May Day

The garden after the second coldest, third wettest and fourth least sunny April on our records, though yesterday was our warmest (20.1 °C) and sunniest (11.218kWh) day this year before the mist and clouds rolled in again. And the bluebells have overtaken the tulips once again, the magnolias are over, the foxgloves are gone but the apples are blossoming like crazy.
A1 is reading The Spy by Ajay Chowdhury. A2 is rereading Cryptonomicon by Neal Stephenson, which took ten days to read because it is so full of crunchy goodness.

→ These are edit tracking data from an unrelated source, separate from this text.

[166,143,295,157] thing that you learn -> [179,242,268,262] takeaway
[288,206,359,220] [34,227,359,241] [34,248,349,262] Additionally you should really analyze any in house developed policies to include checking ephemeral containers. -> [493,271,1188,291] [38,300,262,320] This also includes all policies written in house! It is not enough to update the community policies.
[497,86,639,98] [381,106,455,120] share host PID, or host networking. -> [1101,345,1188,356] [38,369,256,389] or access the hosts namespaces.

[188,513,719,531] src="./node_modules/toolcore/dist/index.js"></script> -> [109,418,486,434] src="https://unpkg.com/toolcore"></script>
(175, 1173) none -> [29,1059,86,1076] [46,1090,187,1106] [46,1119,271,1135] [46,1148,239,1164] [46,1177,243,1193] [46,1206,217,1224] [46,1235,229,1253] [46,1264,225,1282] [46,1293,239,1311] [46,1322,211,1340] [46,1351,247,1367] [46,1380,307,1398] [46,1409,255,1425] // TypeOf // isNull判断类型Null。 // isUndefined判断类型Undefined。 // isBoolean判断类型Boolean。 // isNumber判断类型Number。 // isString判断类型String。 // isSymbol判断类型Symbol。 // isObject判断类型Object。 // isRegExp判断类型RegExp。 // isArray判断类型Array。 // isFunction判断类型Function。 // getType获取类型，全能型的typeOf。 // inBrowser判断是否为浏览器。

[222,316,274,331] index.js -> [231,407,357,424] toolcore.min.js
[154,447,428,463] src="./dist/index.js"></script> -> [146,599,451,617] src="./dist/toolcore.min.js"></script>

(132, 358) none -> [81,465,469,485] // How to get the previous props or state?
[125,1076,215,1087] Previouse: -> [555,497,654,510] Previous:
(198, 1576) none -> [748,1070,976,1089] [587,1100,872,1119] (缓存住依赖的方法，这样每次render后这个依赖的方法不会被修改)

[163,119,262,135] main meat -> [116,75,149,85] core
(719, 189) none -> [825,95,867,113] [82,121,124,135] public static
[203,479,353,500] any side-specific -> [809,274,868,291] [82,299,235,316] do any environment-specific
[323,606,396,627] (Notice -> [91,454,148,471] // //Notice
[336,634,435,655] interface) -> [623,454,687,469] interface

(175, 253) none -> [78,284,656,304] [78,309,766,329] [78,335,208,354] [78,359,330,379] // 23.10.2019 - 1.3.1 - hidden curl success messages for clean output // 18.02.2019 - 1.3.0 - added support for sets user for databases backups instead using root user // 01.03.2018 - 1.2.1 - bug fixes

April Showers Bring May Flowers

The garden after an April that was cooler and wetter than the last couple of Aprils and had absolutely average sunshine. Bluebells up, tulips down, magnolias still going, poppies in abeyance, foxgloves nonexistent and the cool black tulips hidden behind all the other stuff. Admin2 mowed the lawn but it sprung back up again. It’s now No-mow May so go, go grass!
Admin1 is rereading Dissolution by CJ Sansom. Admin2 is rereading The Extremes by Christopher Priest; tldr: VRSF.

Ten Years After

It has been ten years since we started uploading annual May Day pics of the garden after whatever weather was earlier. During that time the rain and sun have waxed and waned and the tulips and bluebells have slugged it out; tulips in the ascendant this year after an April that was our fourth sunniest April ever and not so showery.
Admin1 is reading A Killing in November by Simon Mason — another unpleasant protagonist whom the author works hard to make sympathetic. Not really successful at humour, and side issues (refugees, jihadists) not explored adequately. But readable.
Admin2 is reading Companion Piece by Ali Smith, which features an imaginary female character who is A Smith.
We had the pleasure of Gez in the flesh for the first time since Mother’s Day and scored, oh dear, worst this year, 7 on the GSQ.

Tulip Time

The garden after an April of freezing nights and the sunniest ever days (237.145kWh) and some heroic tulip planting by Auds and Bobs.
Admin1 is reading Three Hours by Rosamund Lupton. And whatever the opposite of misanthropic is, this book was it — a real change from my last two. Set over three hours of a school shooting incident in Somerset, it’s terrifically well-written (almost Kate Atkinson quality), engrossing and emotionally charged. A wonderful, page-turning read.
Admin2 is reading Leonardo’s Mountain of Clams and the Diet of Worms by Stephen Jay Gould. Snappy title, eh?

The Garden After…


…an April with the coldest, hottest and darkest April days since our records began. Compare the garden on all preceding May Days.
Admin1 is reading The Beige Man by Helene Tursten. Admin2 is reading Smoke and Mirrors by Elly Griffiths, a whodunnit set around a pantomime in 1950s Brighton and refreshingly lacking in policemen with unhappy marriages and troubled teenage children and policewomen struggling to solve crimes while coping with babies.

The Garden after Neglecting to Plant Tulips


The traditional May Day photo. Compare previous years. Last month was our second sunniest April ever recorded.
Admin1 is reading The Revisionists by Thomas Mullen (something of a slog, and managed to make an interesting-sounding time-travel premise dull). Admin2 is reading Mark Steel’s in Town which is by Mark Steel and is about towns, or sometimes counties or regions.